4.2 Management and Control Facilities
We thought of several ways to query and control various features of our
system. One mechanism which might have not required any kernel
modifications was to use the kernel memory access mechanism, /dev/kmem, and write a program that ``walks'' the different structures in
the kernel, retrieving information as needed, and very carefully
modifying others. There were several problems with this approach:
- 1.
- Security: it is better for the kernel to protect itself against
malicious processes rather than rely on user-level programs not corrupting
vital kernel data. A program that can read kernel memory might be abused or
misused into reading or modifying parts of the kernel for which it was not
designed.
- 2.
- Atomicity: some of the management and control operations we
allow require the operation go to completion, and that no other process
could access that data being modified (i.e., exclusive lock). Otherwise
kernel data will be left in a corrupt state. Kernel facilities are provided
to system calls to make them more atomic, and it is a lot easier to lock out
certain parts of our code while they are being modified with the appropriate
spl level.4.1
- 3.
- Portability: some operating systems such as CMU's ``UX'' server
for Mach-3 don't have a kmem interface, making any future port of our system
more difficult. Eventually a system-call mechanism would have had to be
used.
Accordingly we decided to add a new system call to the kernel. A system
call is a considered a mechanism far ``cleaner'' than kmem. (However, it
does require access to kernel source.)
Our system call is designed with ``object oriented'' like programming style
in mind. The calling convention of nfsmgr_ctrl() take 3 arguments:
- 1.
- obj: is the code for the object we want to manipulate or query.
- 2.
- cmd: is the command code we want to apply to the object.
- 3.
- args: is a pointer to a control structure which contains the
necessary information which needs to be passed to the kernel. It also
provides allocated space in the user-space for operations which need to
return data back to the user process.
Following are the various ``objects'' which could be manipulated using the
system call, and the commands which could be applied to them:
- 1.
- NMO_NONE: no (N)FS (M)anager (O)bject needs to be manipulated.

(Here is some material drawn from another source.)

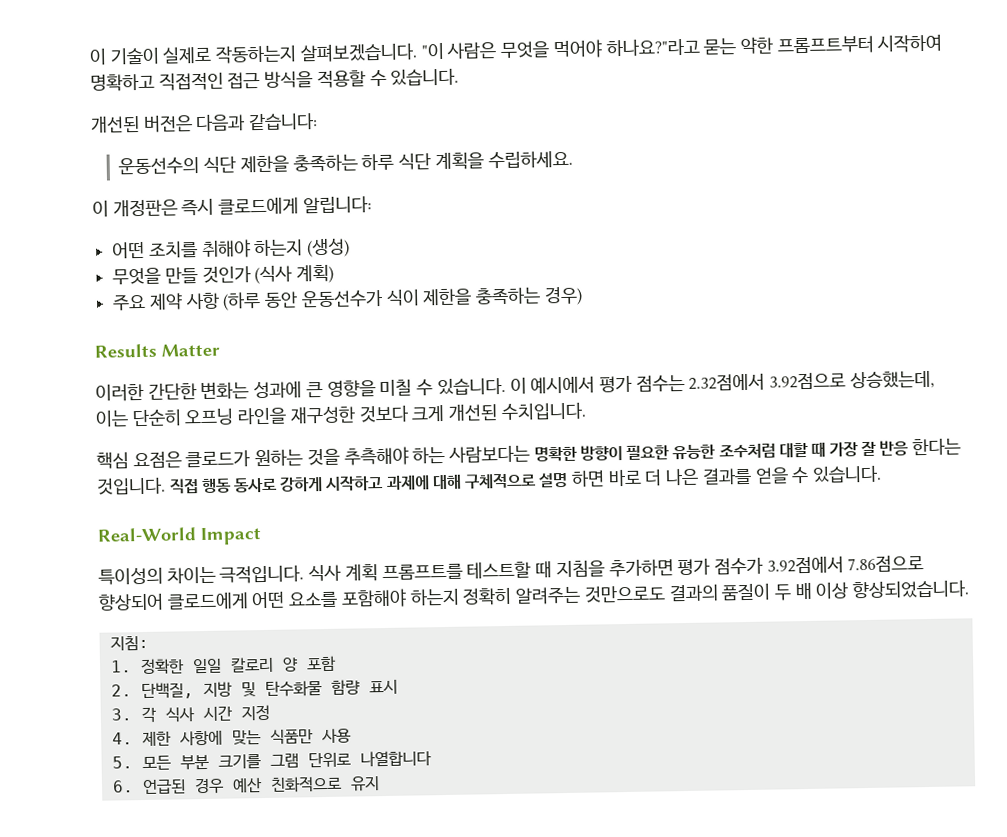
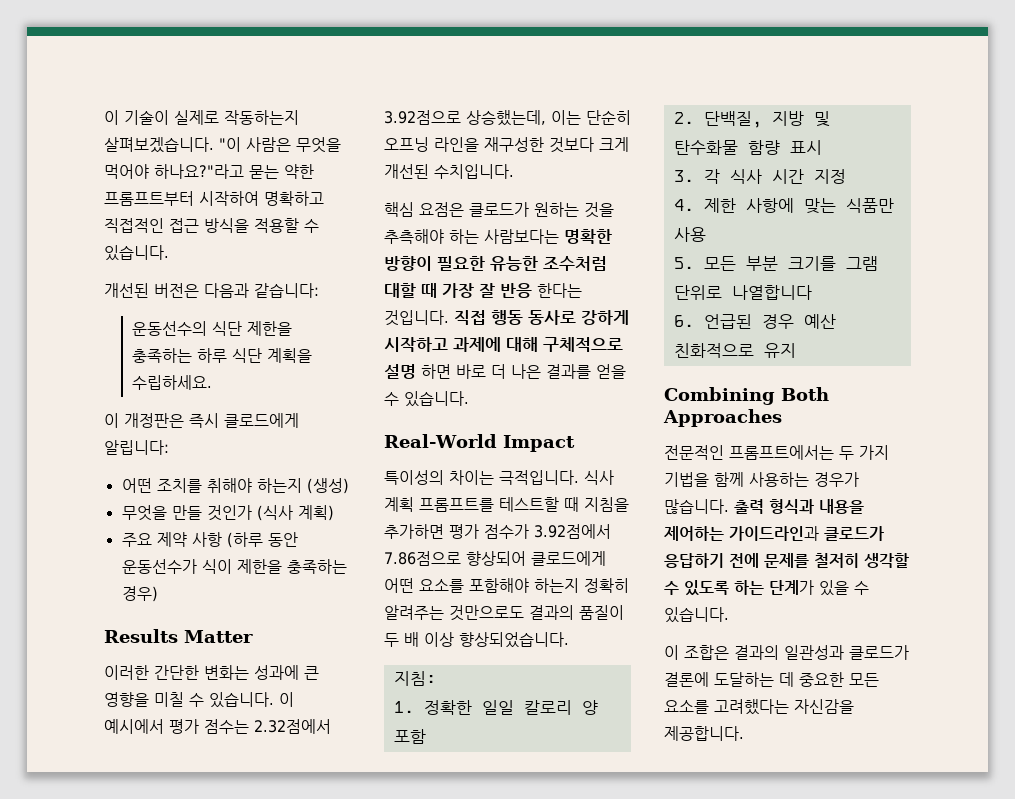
+ Combining Both Approaches
+ 전문적인 프롬프트에서는 두 가지 기법을 함께 사용하는 경우가 많습니다. 출력 형식과 내용을 제어하는 가이드라인과 클로드가 응답하기 전에 문제를 철저히 생각할 수 있도록 하는 단계가 있을 수 있습니다.
+ 이 조합은 결과의 일관성과 클로드가 결론에 도달하는 데 중요한 모든 요소를 고려했다는 자신감을 제공합니다.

This one exists mostly for trapping errors, and serves as the ``null'' call.
- 2.
- NMO_DFT: manage the Duplicate File Table. The allowed
operations are:
- NMC_READ: this (N)FS (M)anager (C)ommand will read the full
contents of the DFT into user space. A client we wrote using this system
call displays the full DFT in tabular form.

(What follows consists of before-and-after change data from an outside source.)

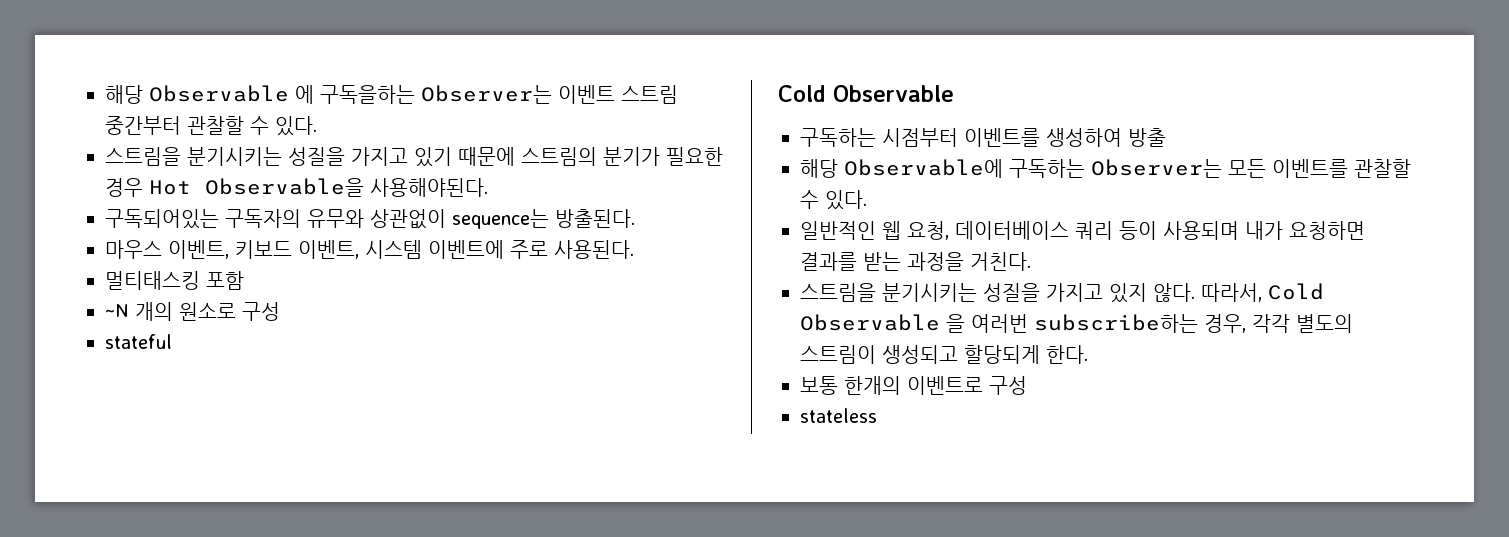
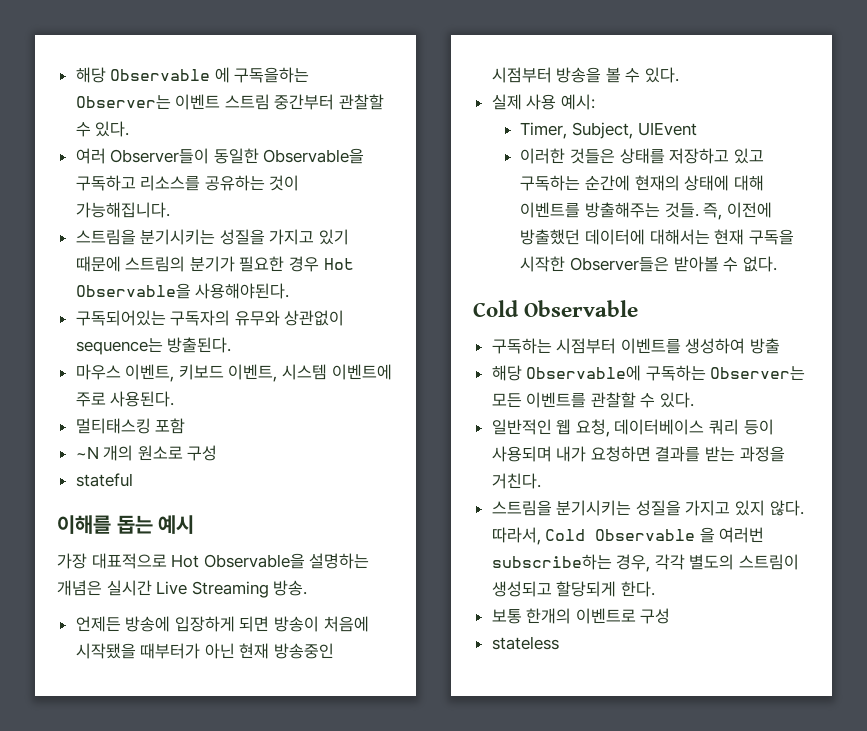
+ 여러 Observer들이 동일한 Observable을 구독하고 리소스를 공유하는 것이 가능해집니다.
+ 이해를 돕는 예시
+ 가장 대표적으로 Hot Observable을 설명하는 개념은 실시간 Live Streaming 방송.
+ 언제든 방송에 입장하게 되면 방송이 처음에 시작됐을 때부터가 아닌 현재 방송중인 시점부터 방송을 볼 수 있다.
+ 실제 사용 예시:
+ Timer, Subject, UIEvent
+ 이러한 것들은 상태를 저장하고 있고 구독하는 순간에 현재의 상태에 대해 이벤트를 방출해주는 것들. 즉, 이전에 방출했던 데이터에 대해서는 현재 구독을 시작한 Observer들은 받아볼 수 없다.

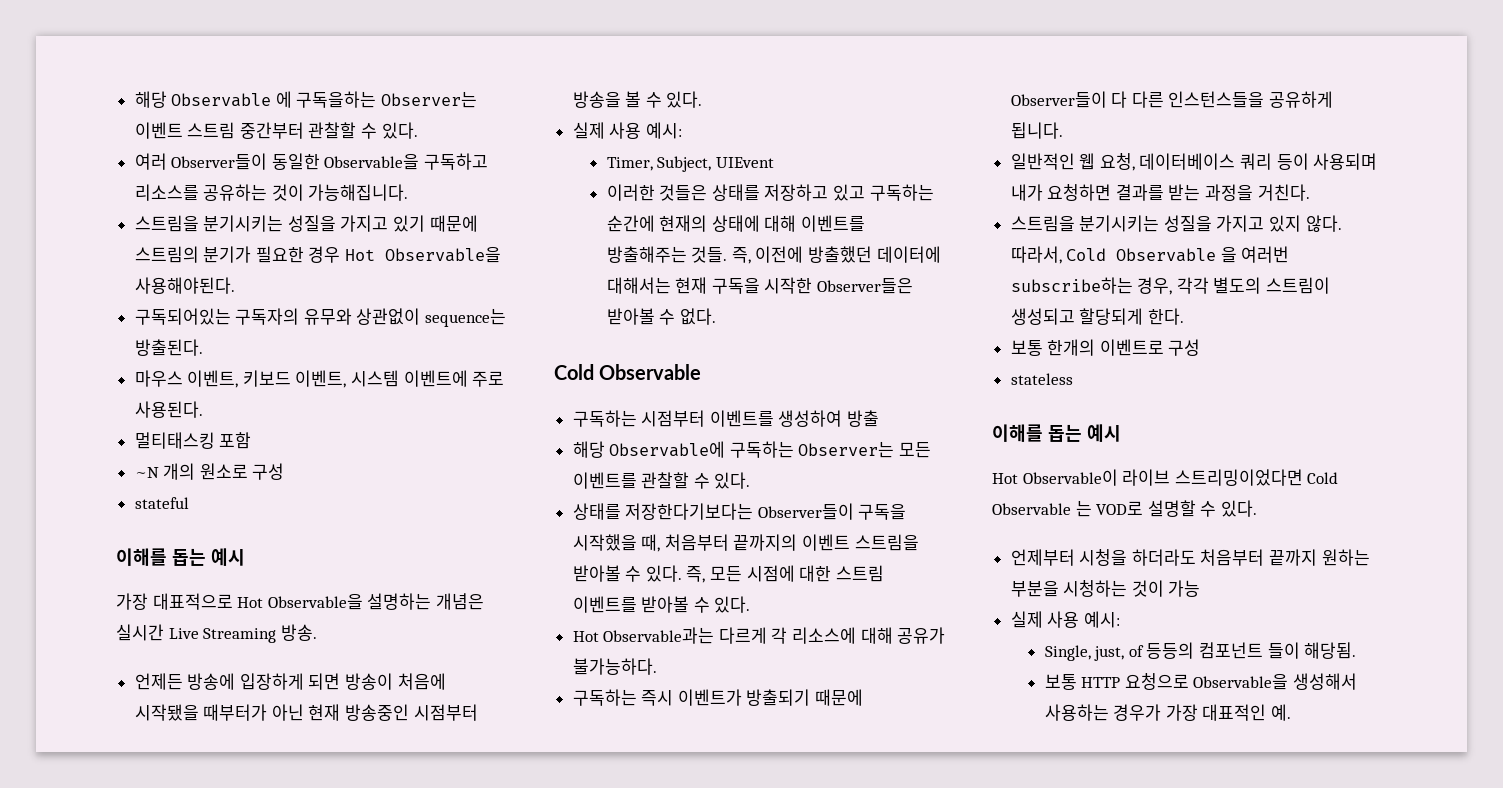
+ 상태를 저장한다기보다는 Observer들이 구독을 시작했을 때, 처음부터 끝까지의 이벤트 스트림을 받아볼 수 있다. 즉, 모든 시점에 대한 스트림 이벤트를 받아볼 수 있다.
+ Hot Observable과는 다르게 각 리소스에 대해 공유가 불가능하다.
+ 구독하는 즉시 이벤트가 방출되기 때문에 Observer들이 다 다른 인스턴스들을 공유하게 됩니다.
  stateless
+ 이해를 돕는 예시
+ Hot Observable이 라이브 스트리밍이었다면 Cold Observable 는 VOD로 설명할 수 있다.
+ 언제부터 시청을 하더라도 처음부터 끝까지 원하는 부분을 시청하는 것이 가능
+ 실제 사용 예시:
+ Single, just, of 등등의 컴포넌트 들이 해당됨.
+ 보통 HTTP 요청으로 Observable을 생성해서 사용하는 경우가 가장 대표적인 예.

- NMC_WRITE: this command will overwrite arbitrary entries in the
DFT.
- NMC_ADD: add entries to the DFT.
- NMC_DEL: remove entries from the DFT, given a pathname.
- NMC_CLEAR: clear a single entry from the DFT, given a table
index.
- NMC_RESET: clear all the entries from the DFT.
- 3.
- NMO_RFSI: manage the RFSI, the Replacement File System
Information. To facilitate the ability to query a filesystem and find a
replacement for it, each vfs contains pointers to the filesystem it
replaces and to the one that replaces it -- the fields vfs_replaces
and vfs_replaced_by in the vfs structure; see Figure
2.1. The operations allowed on the RFSI are identical to
those for NMO_DFT.
- 4.
- NMO_DFT_SIZE: Size of the DFT. Allowed operations are:
- NMC_READ: return the current number of entries in the DFT.
- NMC_GETMAX: return the size of the allocated DFT. This is the
maximum number of entries that could fit in the DFT.
- NMC_SETMAX: set the maximum size of the DFT. This could be used
to extend or truncate (via kernel ``realloc'' routines) the length of the
DFT.
- 5.
- NMO_RFSI_SIZE: Size of the RFSI. The only allowed operation is
NMC_READ which returns the current size of the RFSI. The maximum size
of the RFSI cannot be controlled externally. It is equal to the number of
vfs structures that exist in the kernel, and grows or shrinks with them.
- 6.
- NMO_MGMT: NFS management flag per filesystem. The only three
operations allowed here are NMC_READ, NMC_SETON, and NMC_SETOFF. They return the current value of this flag, set it to on, or
turn it off, respectively.
- 7.
- NMO_MEDIAN_SET: Median set is the long-term queue of measured
round-trip times of the nfs_lookup operations. Allowed operations
are:
- NMC_READ will read the current median value of the long queue.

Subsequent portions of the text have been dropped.